**Exercise brief**
The listing below is to be reproduced in full, character for character.

**Records for the task**
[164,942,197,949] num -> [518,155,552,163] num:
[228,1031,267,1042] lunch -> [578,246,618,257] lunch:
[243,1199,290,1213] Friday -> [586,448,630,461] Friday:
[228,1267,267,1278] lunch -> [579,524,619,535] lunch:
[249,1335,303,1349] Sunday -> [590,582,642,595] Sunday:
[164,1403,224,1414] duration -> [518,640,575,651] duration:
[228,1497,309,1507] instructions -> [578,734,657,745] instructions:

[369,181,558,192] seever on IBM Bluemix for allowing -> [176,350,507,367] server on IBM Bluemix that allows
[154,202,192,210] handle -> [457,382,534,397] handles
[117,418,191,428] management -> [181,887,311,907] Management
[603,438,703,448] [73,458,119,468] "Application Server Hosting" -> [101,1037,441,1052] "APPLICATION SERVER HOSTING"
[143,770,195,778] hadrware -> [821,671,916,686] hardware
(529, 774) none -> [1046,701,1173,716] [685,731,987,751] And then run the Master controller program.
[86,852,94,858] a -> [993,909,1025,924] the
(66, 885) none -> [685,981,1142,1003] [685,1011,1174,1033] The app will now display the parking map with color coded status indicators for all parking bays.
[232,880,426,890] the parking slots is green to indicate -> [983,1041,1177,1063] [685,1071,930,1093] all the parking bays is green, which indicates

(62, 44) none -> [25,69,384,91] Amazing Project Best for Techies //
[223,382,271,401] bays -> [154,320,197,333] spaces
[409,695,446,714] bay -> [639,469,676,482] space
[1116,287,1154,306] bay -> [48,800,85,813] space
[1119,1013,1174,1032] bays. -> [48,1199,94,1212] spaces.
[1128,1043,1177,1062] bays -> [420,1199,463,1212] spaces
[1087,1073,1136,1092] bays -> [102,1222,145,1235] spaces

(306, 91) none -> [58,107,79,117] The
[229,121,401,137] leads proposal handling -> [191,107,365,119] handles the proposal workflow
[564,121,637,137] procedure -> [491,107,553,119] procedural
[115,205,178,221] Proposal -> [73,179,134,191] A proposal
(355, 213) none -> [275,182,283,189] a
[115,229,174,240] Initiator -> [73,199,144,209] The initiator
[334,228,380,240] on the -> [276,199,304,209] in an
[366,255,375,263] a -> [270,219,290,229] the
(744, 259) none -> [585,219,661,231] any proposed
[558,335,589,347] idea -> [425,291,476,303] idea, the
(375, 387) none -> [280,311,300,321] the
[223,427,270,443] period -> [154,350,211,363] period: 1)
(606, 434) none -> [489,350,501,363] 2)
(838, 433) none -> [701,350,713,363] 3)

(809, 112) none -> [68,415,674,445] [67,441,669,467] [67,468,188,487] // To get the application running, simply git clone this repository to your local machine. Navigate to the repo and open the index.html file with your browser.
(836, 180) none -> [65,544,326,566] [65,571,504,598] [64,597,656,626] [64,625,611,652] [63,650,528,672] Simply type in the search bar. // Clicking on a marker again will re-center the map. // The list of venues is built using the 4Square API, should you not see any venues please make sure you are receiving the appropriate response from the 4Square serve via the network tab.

**Finished exercise**
[164,942,197,949] num -> [518,155,552,163] num:
[228,1031,267,1042] lunch -> [578,246,618,257] lunch:
[243,1199,290,1213] Friday -> [586,448,630,461] Friday:
[228,1267,267,1278] lunch -> [579,524,619,535] lunch:
[249,1335,303,1349] Sunday -> [590,582,642,595] Sunday:
[164,1403,224,1414] duration -> [518,640,575,651] duration:
[228,1497,309,1507] instructions -> [578,734,657,745] instructions:

[369,181,558,192] seever on IBM Bluemix for allowing -> [176,350,507,367] server on IBM Bluemix that allows
[154,202,192,210] handle -> [457,382,534,397] handles
[117,418,191,428] management -> [181,887,311,907] Management
[603,438,703,448] [73,458,119,468] "Application Server Hosting" -> [101,1037,441,1052] "APPLICATION SERVER HOSTING"
[143,770,195,778] hadrware -> [821,671,916,686] hardware
(529, 774) none -> [1046,701,1173,716] [685,731,987,751] And then run the Master controller program.
[86,852,94,858] a -> [993,909,1025,924] the
(66, 885) none -> [685,981,1142,1003] [685,1011,1174,1033] The app will now display the parking map with color coded status indicators for all parking bays.
[232,880,426,890] the parking slots is green to indicate -> [983,1041,1177,1063] [685,1071,930,1093] all the parking bays is green, which indicates

(62, 44) none -> [25,69,384,91] Amazing Project Best for Techies //
[223,382,271,401] bays -> [154,320,197,333] spaces
[409,695,446,714] bay -> [639,469,676,482] space
[1116,287,1154,306] bay -> [48,800,85,813] space
[1119,1013,1174,1032] bays. -> [48,1199,94,1212] spaces.
[1128,1043,1177,1062] bays -> [420,1199,463,1212] spaces
[1087,1073,1136,1092] bays -> [102,1222,145,1235] spaces

(306, 91) none -> [58,107,79,117] The
[229,121,401,137] leads proposal handling -> [191,107,365,119] handles the proposal workflow
[564,121,637,137] procedure -> [491,107,553,119] procedural
[115,205,178,221] Proposal -> [73,179,134,191] A proposal
(355, 213) none -> [275,182,283,189] a
[115,229,174,240] Initiator -> [73,199,144,209] The initiator
[334,228,380,240] on the -> [276,199,304,209] in an
[366,255,375,263] a -> [270,219,290,229] the
(744, 259) none -> [585,219,661,231] any proposed
[558,335,589,347] idea -> [425,291,476,303] idea, the
(375, 387) none -> [280,311,300,321] the
[223,427,270,443] period -> [154,350,211,363] period: 1)
(606, 434) none -> [489,350,501,363] 2)
(838, 433) none -> [701,350,713,363] 3)

(809, 112) none -> [68,415,674,445] [67,441,669,467] [67,468,188,487] // To get the application running, simply git clone this repository to your local machine. Navigate to the repo and open the index.html file with your browser.
(836, 180) none -> [65,544,326,566] [65,571,504,598] [64,597,656,626] [64,625,611,652] [63,650,528,672] Simply type in the search bar. // Clicking on a marker again will re-center the map. // The list of venues is built using the 4Square API, should you not see any venues please make sure you are receiving the appropriate response from the 4Square serve via the network tab.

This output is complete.